Wildlife advocacy groups sue FWP over wolf hunting regulations

The groups allege the regulations were instituted without proper public notice

By: - January 26, 2022 4:42 pm

A gray wolf (Photo by MacNeil Lyons/United States Fish and Wildlife, Midwest Region via Flickr/CC-BY-SA 2.0)

A pair of wildlife advocacy groups are asking a judge to toss out a handful of wolf hunting regulations they say were illegally instituted without proper public participation.

The lawsuit, filed in December, alleges that Montana Fish, Wildlife and Parks, and the Montana Fish and Wildlife Commission improperly instituted wolf hunting regulations on how wolves can be hunted at night and illegally rescinded a prohibition on aerial assistance while hunting wolves.

“In the past, we have always had a Montana FWP commission that would listen to our issues,  Marc Cooke with Wolves of the Rockies said in an email. “We no longer have that option and have had to turn to litigation to resolve our concerns.”

Senate Bill 314, sponsored by Sen. Bob Brown, R-Thompson Falls, allowed the Fish and Wildlife Commission to adopt regulations allowing the hunting of wolves “on private lands outside of daylight hours with the use of artificial light or night vision scopes.” The bill also directed Montana Fish Wildlife and Parks and the commission to reduce Montana’s wolf population to “sustainable” levels.

The lawsuit alleges that the options presented to the public regarding the changes outlined in SB314 only spoke about hunting wolves “outside of daylight hours” and did not include language about how wolves can be hunted, like using night-vision goggles.
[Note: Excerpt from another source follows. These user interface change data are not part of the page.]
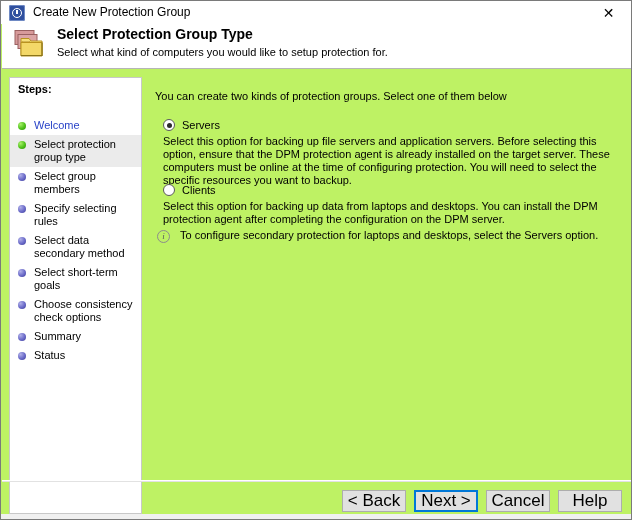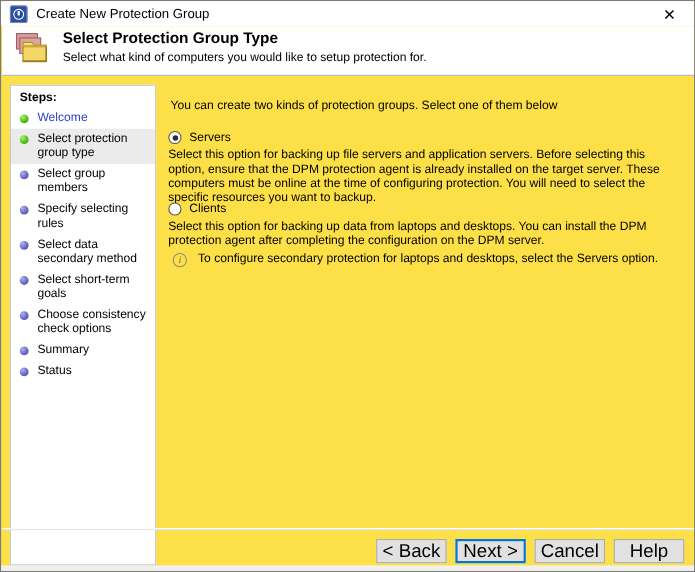"Create New Protection Group" #window { background: #fde047 -> #bef264 }
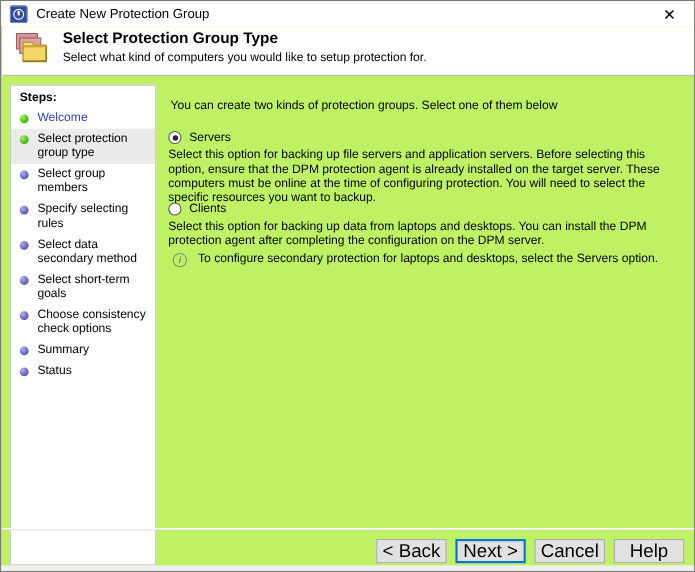"Welcome" #steps-list { top: 20px -> 38px }
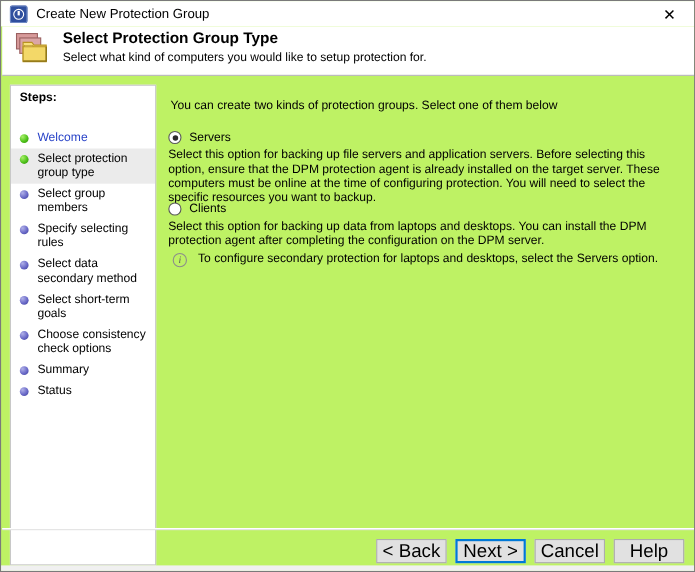"Servers" .option-block { left: 4px -> 14px }
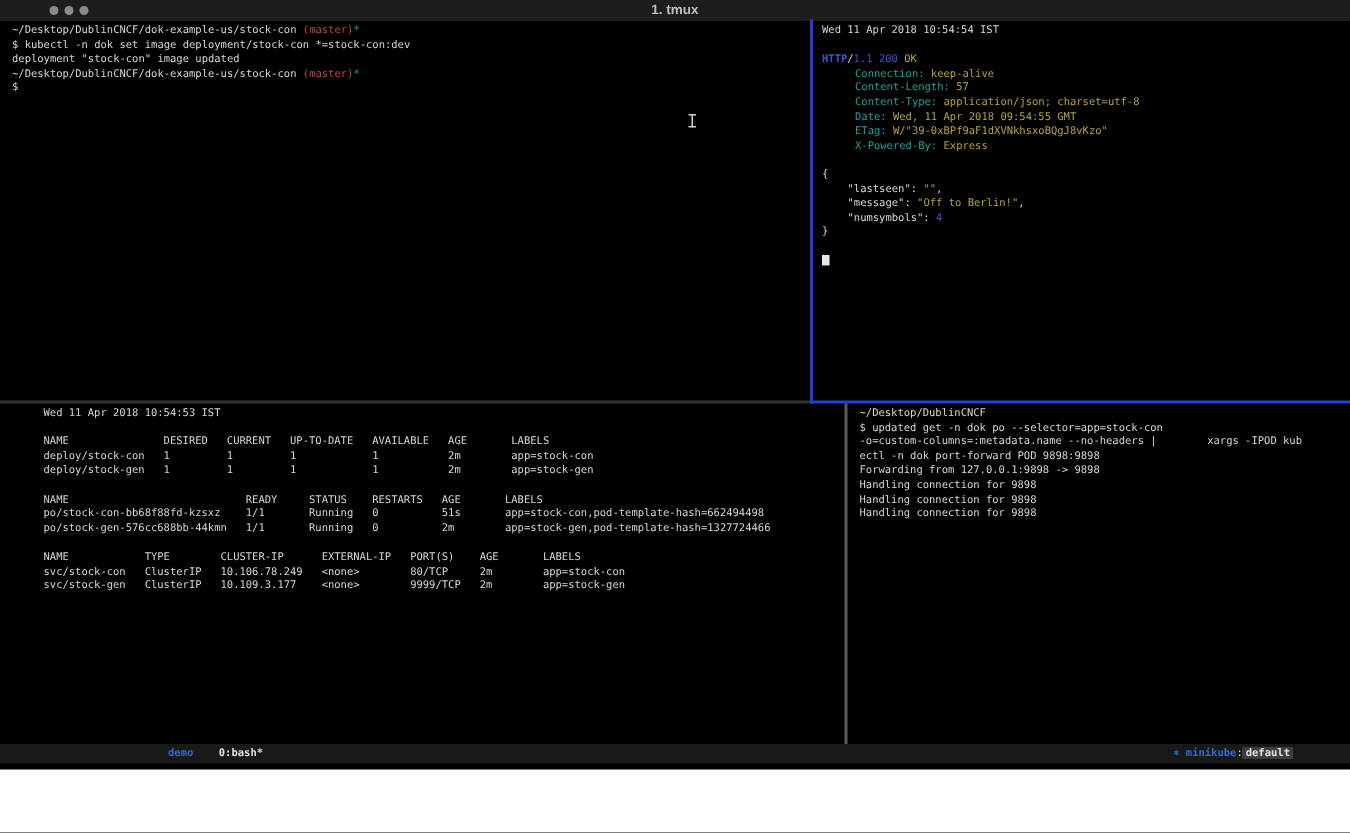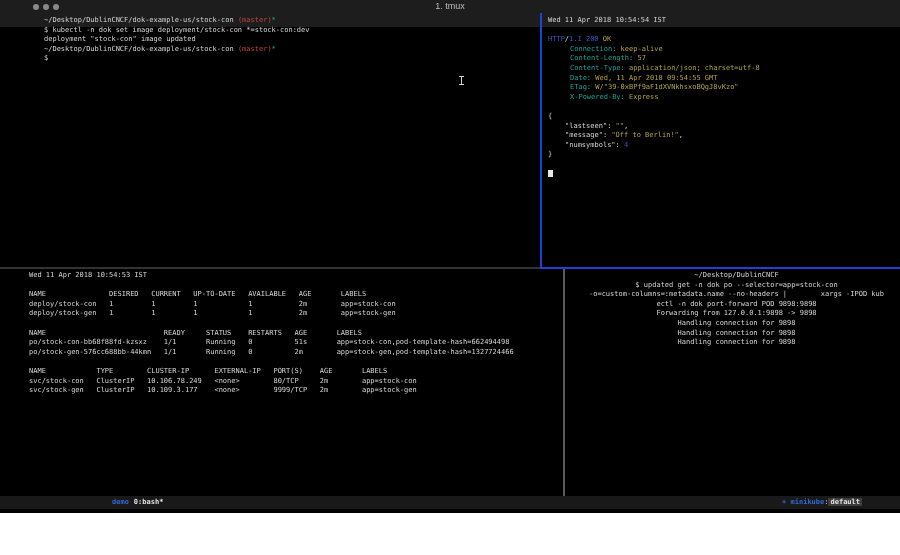"1. tmux" .titlebar { font-weight: none -> bold; height: 27px -> 14px }
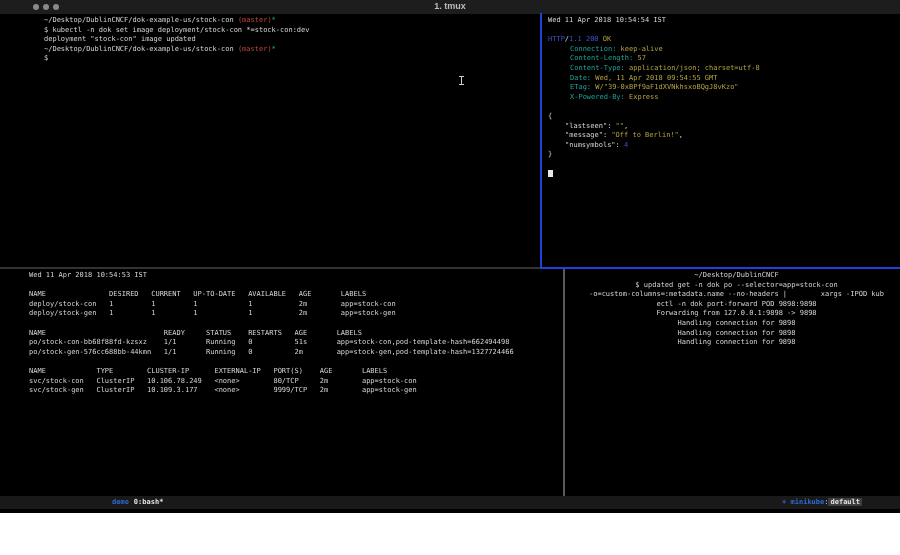"~/Desktop/DublinCNCF/dok-example-us/stoc" .pane-tl { margin-left: 36px -> none }
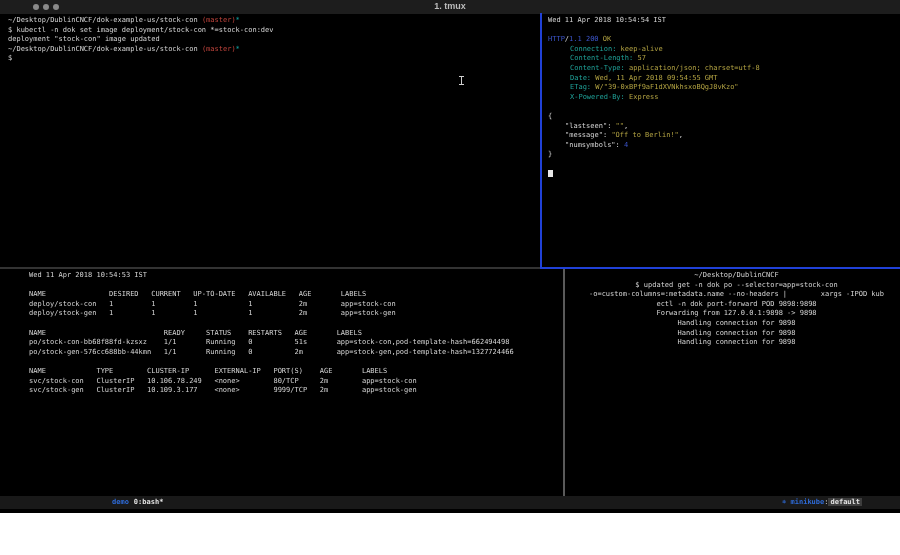"HTTP" .bold { font-weight: normal -> bold }
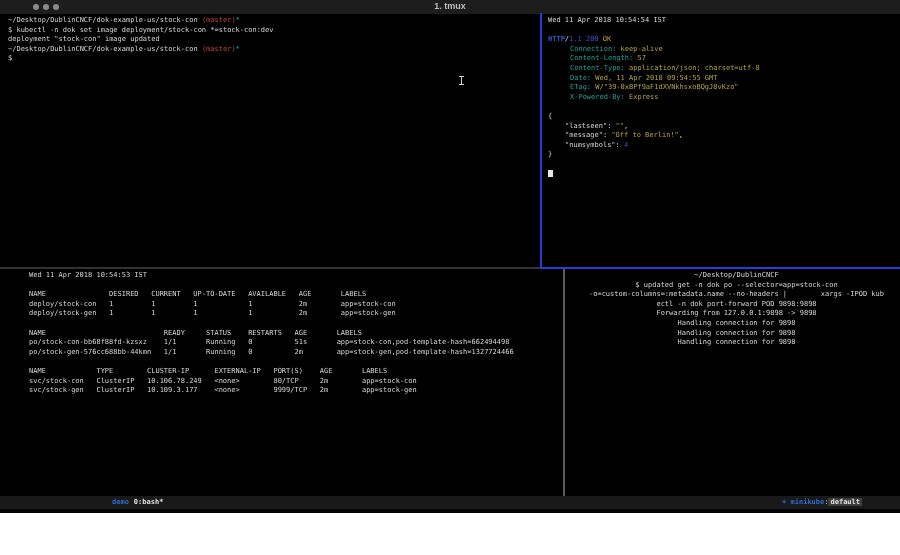"~/Desktop/DublinCNCF" .pane-br { text-align: center -> none }
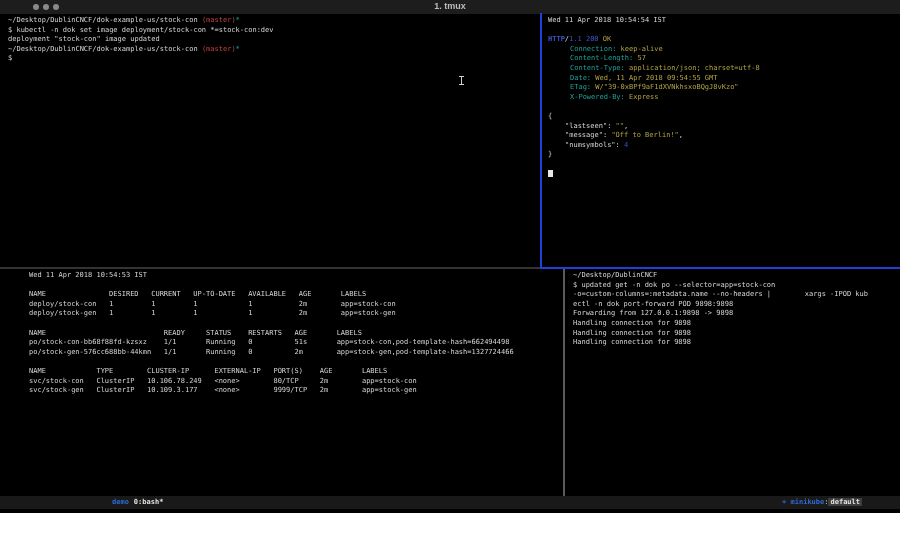"0:bash*" .sb-window { margin-left: 5px -> 17px }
But, according to the lawsuit, the final rules adopted by the commission in August read, “Wolves can be hunted on private lands outside of daylight hours with the use of artificial light, thermal technology or night vision scopes.”

Additionally, the lawsuit alleges FWP removed regulations regarding aerial spotting of wolves without written public notice.

“At no point did FWP provide written public notice that they were considering adding various methods of night hunting for wolves, or that they would remove the aerial spotting provisions,” the lawsuit reads. “Based on the lack of notice, failure to follow the administrative rules, and inconsistency with state law, the additional methods of hunting wolves at night are unlawful. So is the permissible use of aerial spotting.

FWP did not respond to a request for comment on the lawsuit by time of publication.

The plaintiffs in the case are Trap Free Montana and Wolves of the Rockies, two groups that were vocal in their opposition to a handful of wolf hunting and trapping bills aimed to reduce wolf populations passed during the most recent legislative session. The defendants are the state’s Fish, Wildlife and Parks as well as the Fish and Wildlife Commission.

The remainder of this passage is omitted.